Behavioral and Social Sciences
Neervannan, Arjun (School: University High School)
With the proliferation of social media, hateful or toxic content and cyberbullying in online forums have only grown. AI-driven algorithms deployed to moderate and reduce hateful content often exhibit bias, associating racial, gender, and other identity terms with toxicity and unduly censoring productive discussions. The censorship undermines trust and deters users that use these terms in genuine non-toxic ways. Bias-free or less biased AI models that moderate better by classifying toxic comments fairly can regain the trust of the users and facilitate safer online discussions. Current debiasing approaches are limited in their scope, not scalable due to manual feature selection, and not interpretable. While the method used in last year’s paper accomplished those objectives, it introduced many noisy terms, which caused the model to overcorrect its biases and reverse some of the debiasing process. This paper is a follow-up on that.
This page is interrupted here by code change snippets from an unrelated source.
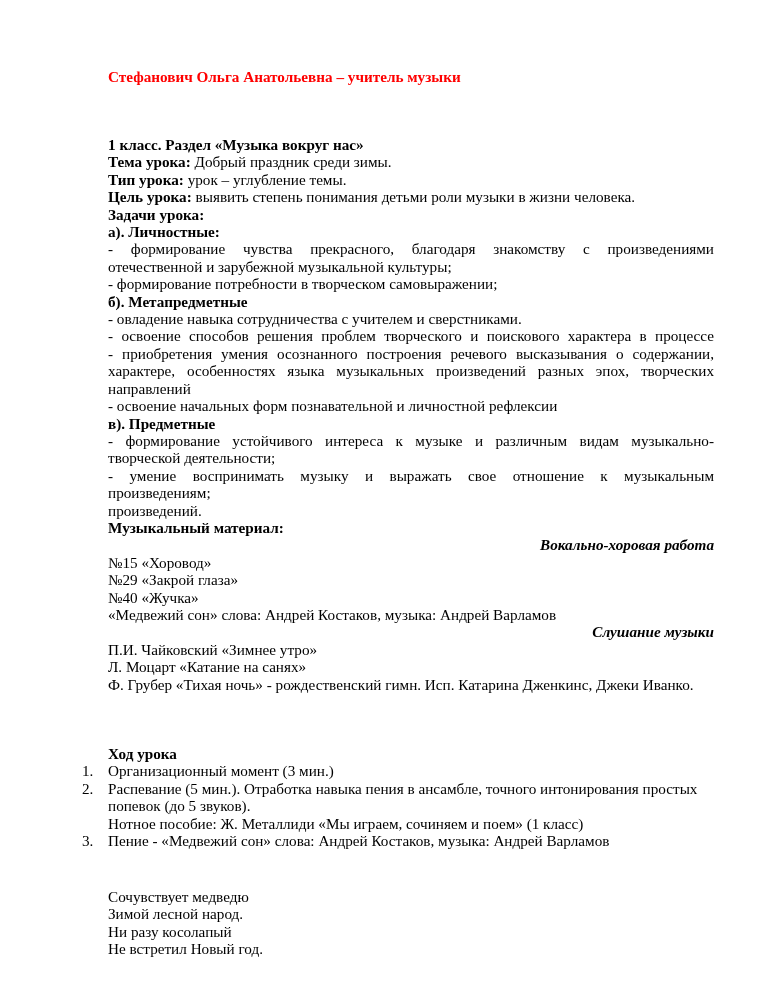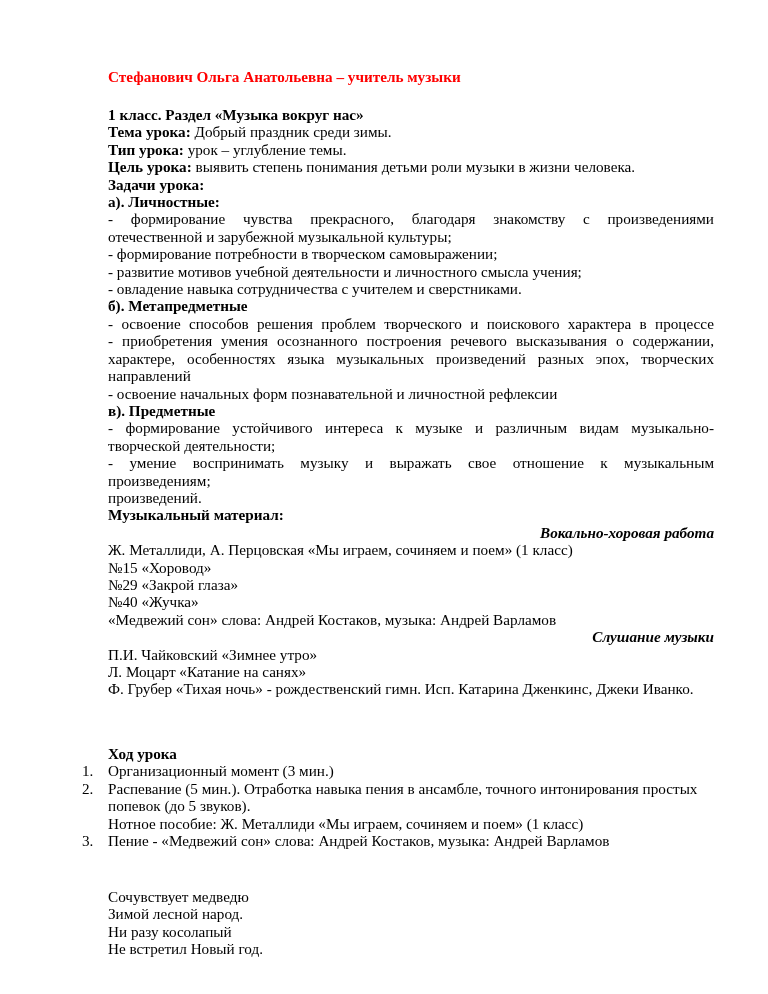"1 класс. Раздел «Музыка вокруг" .block1 { top: 106px -> 136px }
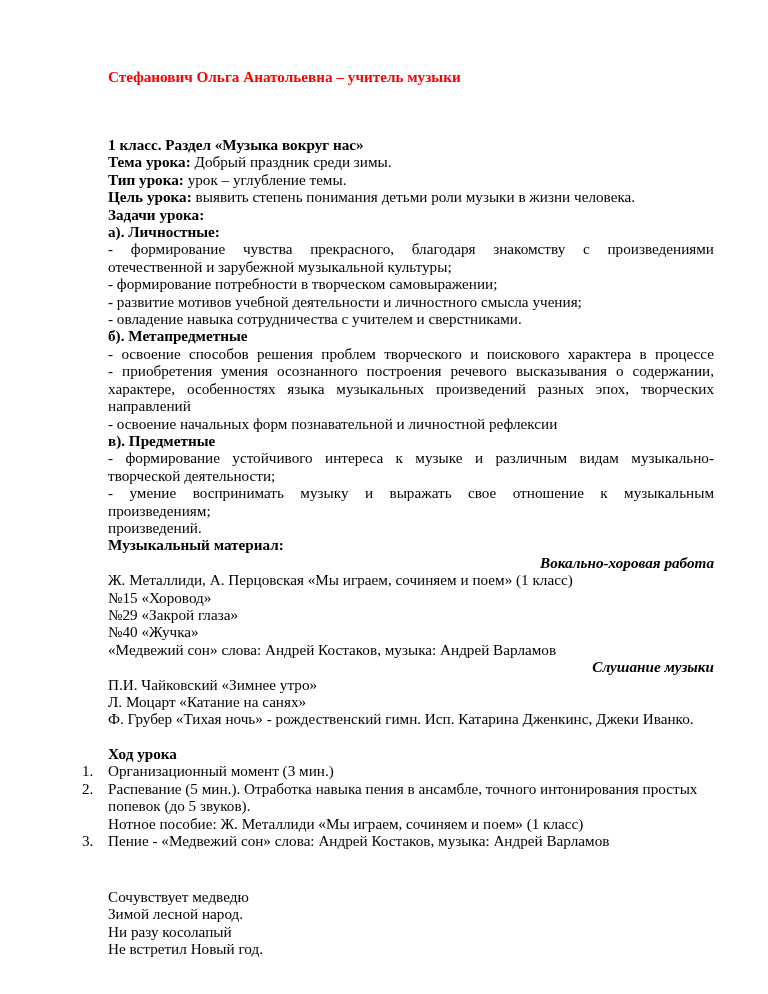"- развитие мотивов учебной деятельности" div.line { html: <div>- развитие мотивов учебной деятельности и личностного смысла учения;</div> -> none }
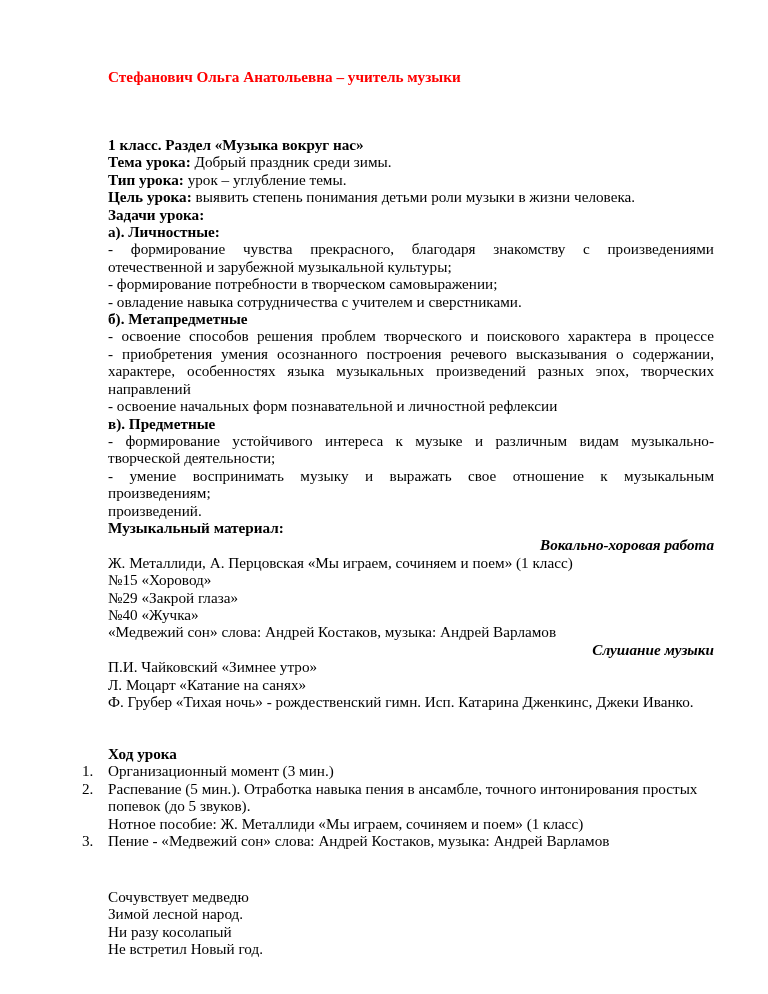"- овладение навыка сотрудничества с" div.line { order: before "б). Метапредметные" -> after "б). Метапредметные" }
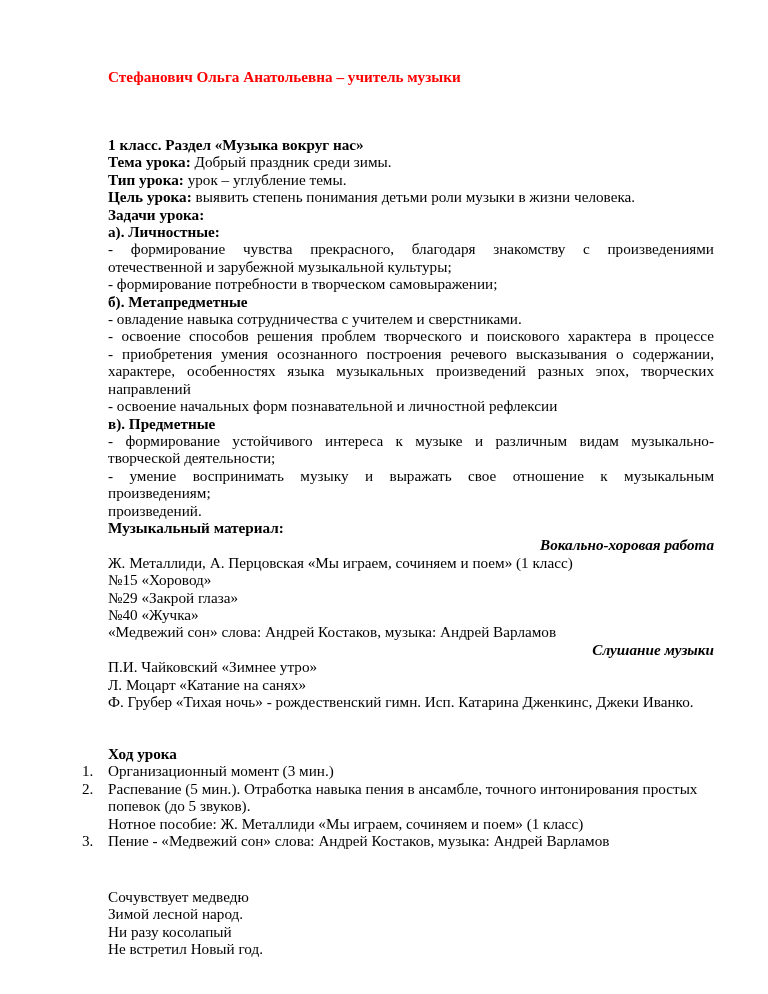"Ж. Металлиди, А. Перцовская «Мы" div.line { html: <div>Ж. Металлиди, А. Перцовская «Мы играем, сочиняем и поем» (1 класс)</div> -> none }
The novel method used in this project addressed these issues by using an interpretable hierarchical attention-based neural network model, using the FastText embedding network to reduce noise, adopting a linguistic-driven criteria that increased scope of important identity terms, grid-searching the metaparameters, and finally de-biasing by augmenting the dataset with the appropriate number of counter-examples. The method achieved accuracy (AUC) of 0.98 and identified several hundred more identity terms than a prior paper, while also reducing the number of noisy identity terms when compared to the GloVe model and debiasing significantly better when compared to the control set. Unlike prior approaches, this model does not have comment length limitations, while being more scalable with its use of attention networks to select and debias identity terms.